Pipeline Architecture
Prompt: Design a data pipeline architecture for:
Source: Postgres production database (100GB, 50 tables)
Target: Snowflake data warehouse
Transformation: dbt models for analytics
Orchestration: We use Airflow on Kubernetes
Update frequency: Some tables need near-real-time (< 5 min), others daily
Current problems:
- Postgres load spikes during ETL
- dbt runs take 2+ hours
- No monitoring on failures
Recommend architecture, tools, and implementation approach.
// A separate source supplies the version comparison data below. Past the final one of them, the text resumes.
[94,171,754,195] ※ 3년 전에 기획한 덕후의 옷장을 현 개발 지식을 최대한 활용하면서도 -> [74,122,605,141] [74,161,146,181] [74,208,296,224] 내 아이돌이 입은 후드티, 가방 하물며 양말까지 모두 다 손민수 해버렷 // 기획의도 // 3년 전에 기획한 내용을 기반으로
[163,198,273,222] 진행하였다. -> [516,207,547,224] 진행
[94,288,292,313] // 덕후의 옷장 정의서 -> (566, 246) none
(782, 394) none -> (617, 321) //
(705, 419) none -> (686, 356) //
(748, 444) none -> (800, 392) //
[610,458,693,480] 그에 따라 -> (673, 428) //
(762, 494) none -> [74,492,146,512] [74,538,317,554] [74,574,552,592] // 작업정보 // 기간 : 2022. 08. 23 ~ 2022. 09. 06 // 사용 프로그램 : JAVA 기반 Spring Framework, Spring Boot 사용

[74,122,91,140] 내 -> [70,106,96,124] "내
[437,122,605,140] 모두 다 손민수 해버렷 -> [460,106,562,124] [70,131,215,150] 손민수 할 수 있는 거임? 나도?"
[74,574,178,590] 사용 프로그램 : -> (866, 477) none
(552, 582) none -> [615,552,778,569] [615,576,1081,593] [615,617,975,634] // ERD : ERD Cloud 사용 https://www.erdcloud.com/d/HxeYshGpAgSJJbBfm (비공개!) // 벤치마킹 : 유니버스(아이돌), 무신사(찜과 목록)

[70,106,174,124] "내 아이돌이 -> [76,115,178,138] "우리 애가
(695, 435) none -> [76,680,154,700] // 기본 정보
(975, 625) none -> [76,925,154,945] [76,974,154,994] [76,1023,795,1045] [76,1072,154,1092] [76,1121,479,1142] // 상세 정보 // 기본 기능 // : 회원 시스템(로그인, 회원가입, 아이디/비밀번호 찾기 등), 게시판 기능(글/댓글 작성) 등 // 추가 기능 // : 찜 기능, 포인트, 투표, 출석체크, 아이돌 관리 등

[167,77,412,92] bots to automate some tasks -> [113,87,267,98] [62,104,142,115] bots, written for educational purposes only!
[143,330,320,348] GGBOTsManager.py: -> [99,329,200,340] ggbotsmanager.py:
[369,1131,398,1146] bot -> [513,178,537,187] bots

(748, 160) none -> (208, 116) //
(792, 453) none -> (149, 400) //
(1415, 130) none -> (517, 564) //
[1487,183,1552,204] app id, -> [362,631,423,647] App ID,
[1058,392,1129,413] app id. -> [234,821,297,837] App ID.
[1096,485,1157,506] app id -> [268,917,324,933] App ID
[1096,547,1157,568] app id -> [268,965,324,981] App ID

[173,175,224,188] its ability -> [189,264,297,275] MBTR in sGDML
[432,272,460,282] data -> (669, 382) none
Data Quality Test Generation
Prompt: Generate dbt tests for this table schema:
Table: fct_orders
- order_id (PK, string)
- customer_id (FK to dim_customers, string)
- order_date (date)
- order_status (enum: pending, processing, shipped, delivered, cancelled)
- total_amount (decimal, should be positive)
- item_count (integer, should be >= 1)
- discount_amount (decimal, 0-100% of total_amount)
- created_at (timestamp)
- updated_at (timestamp)
Generate comprehensive dbt tests covering uniqueness, not-null,
referential integrity, value ranges, and business rule validations.
Data engineers who integrate AI into their workflow report 30-50% faster pipeline development, significantly better test coverage, and much more comprehensive documentation.